Он не знал, зачем сюда поехал. Просто ему хотелось побыть одному наедине с природой, как было когда-то. Он понимал хорошо природу, она – его. Хотелось как можно больше поработать маслом, проверить еще раз свои возможности. А может быть и потому, что был здесь восемь лет назад и знал эти места, где и познакомился с Любой и писал этюды – привез их отсюда штук двадцать. Половину из них он, разумеется, разбазарил – раздал всем. Но часть все-таки осталась.

У розовой дачи он на ходу выспрашивал у одной отдыхающей женщины, которую встретил, как здесь с местами, где канцелярии и т.п. И когда только показался с этюдником там, в помещении, все чуть не упали в обморок, думали, что еще один запоздалый отдыхающий явился. Мест совсем не было. Тут день шел дождь, так отдыхающие мужчины написали директору жалобу, что под койки занята и комната отдыха: не поиграть им в шашки. Он спросил: «Можно ли тут снять койку где?» Ему сказали как идти лесной тропинкой, и он шел минут 15-20, очень быстро, с тяжелым этюдником, пока не вышел на солнечную опушку, где тянулась проселочная дорога, а вправо от нее (слева был густой лес) стояло два-три домика, выглядывавших из-за деревьев, и какие-то пристройки. День был жаркий, припекало.

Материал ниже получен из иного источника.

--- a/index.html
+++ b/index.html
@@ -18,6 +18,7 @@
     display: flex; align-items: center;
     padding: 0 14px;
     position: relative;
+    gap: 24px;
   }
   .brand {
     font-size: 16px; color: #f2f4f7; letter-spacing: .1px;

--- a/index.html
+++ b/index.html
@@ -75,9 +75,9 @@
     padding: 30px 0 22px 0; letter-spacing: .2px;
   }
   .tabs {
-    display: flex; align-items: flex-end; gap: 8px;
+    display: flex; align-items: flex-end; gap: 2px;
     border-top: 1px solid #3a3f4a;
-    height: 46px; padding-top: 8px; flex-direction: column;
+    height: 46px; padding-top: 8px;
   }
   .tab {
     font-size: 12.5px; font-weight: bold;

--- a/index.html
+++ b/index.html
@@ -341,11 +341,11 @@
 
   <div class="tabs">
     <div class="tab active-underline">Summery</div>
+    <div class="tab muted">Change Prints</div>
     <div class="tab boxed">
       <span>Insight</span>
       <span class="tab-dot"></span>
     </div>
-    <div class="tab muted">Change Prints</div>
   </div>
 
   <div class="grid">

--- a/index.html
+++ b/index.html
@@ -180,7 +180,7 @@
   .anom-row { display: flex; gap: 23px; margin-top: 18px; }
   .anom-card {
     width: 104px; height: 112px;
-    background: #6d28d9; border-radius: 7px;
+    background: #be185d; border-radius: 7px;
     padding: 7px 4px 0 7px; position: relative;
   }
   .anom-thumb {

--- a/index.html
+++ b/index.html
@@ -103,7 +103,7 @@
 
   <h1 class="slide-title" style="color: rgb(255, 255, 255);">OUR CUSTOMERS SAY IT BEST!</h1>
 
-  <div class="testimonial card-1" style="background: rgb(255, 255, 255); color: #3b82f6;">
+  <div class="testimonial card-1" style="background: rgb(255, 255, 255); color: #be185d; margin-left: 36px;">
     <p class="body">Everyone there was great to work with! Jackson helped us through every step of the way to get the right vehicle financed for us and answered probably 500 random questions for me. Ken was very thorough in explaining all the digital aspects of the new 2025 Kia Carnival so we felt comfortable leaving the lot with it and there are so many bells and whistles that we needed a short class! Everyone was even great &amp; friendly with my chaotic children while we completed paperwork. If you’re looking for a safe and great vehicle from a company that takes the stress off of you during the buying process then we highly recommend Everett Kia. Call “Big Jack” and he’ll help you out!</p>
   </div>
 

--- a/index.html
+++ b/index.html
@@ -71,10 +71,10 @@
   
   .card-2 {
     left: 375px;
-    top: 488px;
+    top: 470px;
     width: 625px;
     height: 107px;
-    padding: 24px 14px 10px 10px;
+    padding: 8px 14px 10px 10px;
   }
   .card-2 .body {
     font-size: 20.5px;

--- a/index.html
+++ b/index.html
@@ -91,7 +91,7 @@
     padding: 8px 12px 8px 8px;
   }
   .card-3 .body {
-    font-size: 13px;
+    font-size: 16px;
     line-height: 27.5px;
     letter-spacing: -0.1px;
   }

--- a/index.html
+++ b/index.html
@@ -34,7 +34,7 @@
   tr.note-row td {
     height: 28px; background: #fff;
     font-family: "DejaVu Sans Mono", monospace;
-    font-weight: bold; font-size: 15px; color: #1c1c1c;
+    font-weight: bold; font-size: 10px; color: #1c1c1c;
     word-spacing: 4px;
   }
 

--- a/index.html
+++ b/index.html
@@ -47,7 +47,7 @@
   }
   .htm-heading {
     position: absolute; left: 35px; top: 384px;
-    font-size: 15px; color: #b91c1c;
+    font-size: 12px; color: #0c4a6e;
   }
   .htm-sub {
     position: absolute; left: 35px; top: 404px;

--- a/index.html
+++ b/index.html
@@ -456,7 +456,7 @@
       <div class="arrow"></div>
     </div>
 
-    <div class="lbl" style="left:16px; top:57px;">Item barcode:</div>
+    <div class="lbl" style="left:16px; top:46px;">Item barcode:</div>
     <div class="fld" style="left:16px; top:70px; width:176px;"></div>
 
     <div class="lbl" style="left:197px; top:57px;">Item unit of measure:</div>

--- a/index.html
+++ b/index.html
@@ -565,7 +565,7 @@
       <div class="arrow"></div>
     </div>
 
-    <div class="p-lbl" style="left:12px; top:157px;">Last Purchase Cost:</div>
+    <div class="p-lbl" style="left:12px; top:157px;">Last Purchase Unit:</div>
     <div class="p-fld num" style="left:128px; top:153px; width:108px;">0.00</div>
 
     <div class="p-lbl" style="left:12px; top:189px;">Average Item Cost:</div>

Здесь все было уже занято, дальше через ручей тоже, сказал мужчина с собакой и девушками, видимо, отдыхающими. В садике в полосатой пижаме возился другой, обернулся, равнодушно: Нет! Нет! Все занято! И снова занялся своим делом.

Кашин пустился в обратный путь: решил идти вдоль шоссейки и просто выспрашивать в каждом доме, а потом ему хотелось побыстрее увидеть снова те красноватые волны травы и желтых посевов. Но приходил в уныние от того, что сколько прошел, все безрезультатно: отдыхающих было много. В одном доме он увидел маслом этюды. И заинтересовался ими.

– Это мой сын делал – с гордостью сказала старушка. Тут же был и любезный старик, который сам не мог решить вопроса, пускать ли его и позвал старуху.

– Неплохо, – похвалил Антон.

– Это у окна он делал.

– Вижу: похоже.

– Да это было давно. Он теперь партийный работник, секретарь райкома.

– И что же, он не рисует теперь?

– Нет, некогда.

– Жаль. Надо было бы выбрать время. Всем некогда. Тем более, что видно, умел писать.

Наконец он не вытерпел более. Пошел наверх по дороге, мимо свежих копешек на кольях и каких-то яблонь – к дому под елями. У трактора возились двое, потом трактор прошел мимо. Навстречу ему выбежала собака, и маленький мальчик объяснил, что надо маму подождать, вроде кто-то уезжает сегодня от них. Антон отошел немного, перекусил. Часть колбасы отдал собачке. Она благодарно присела подле него и глядела ему в глаза. Потом раскрыл этюдник и стал писать. Снизу бабы шли, громко разговаривая, разбивая копны. Через полчаса – минут сорок подошли сюда, увидели его, бросив работу, приблизились посмотреть, что он делает и спросили разрешения: «Можно?» Деликатно. Он пошутил перво-наперво: «Что же вы разбили, я не успел зарисовать ваши копны!» – «Да, смотрите, и наши колья смешные здесь».

– Ой, а это Захаровых домик над озером!

– Грачева, иди сюда, и тебя зарисовали. Ой, какая ты уродливая. – Пошутила одна.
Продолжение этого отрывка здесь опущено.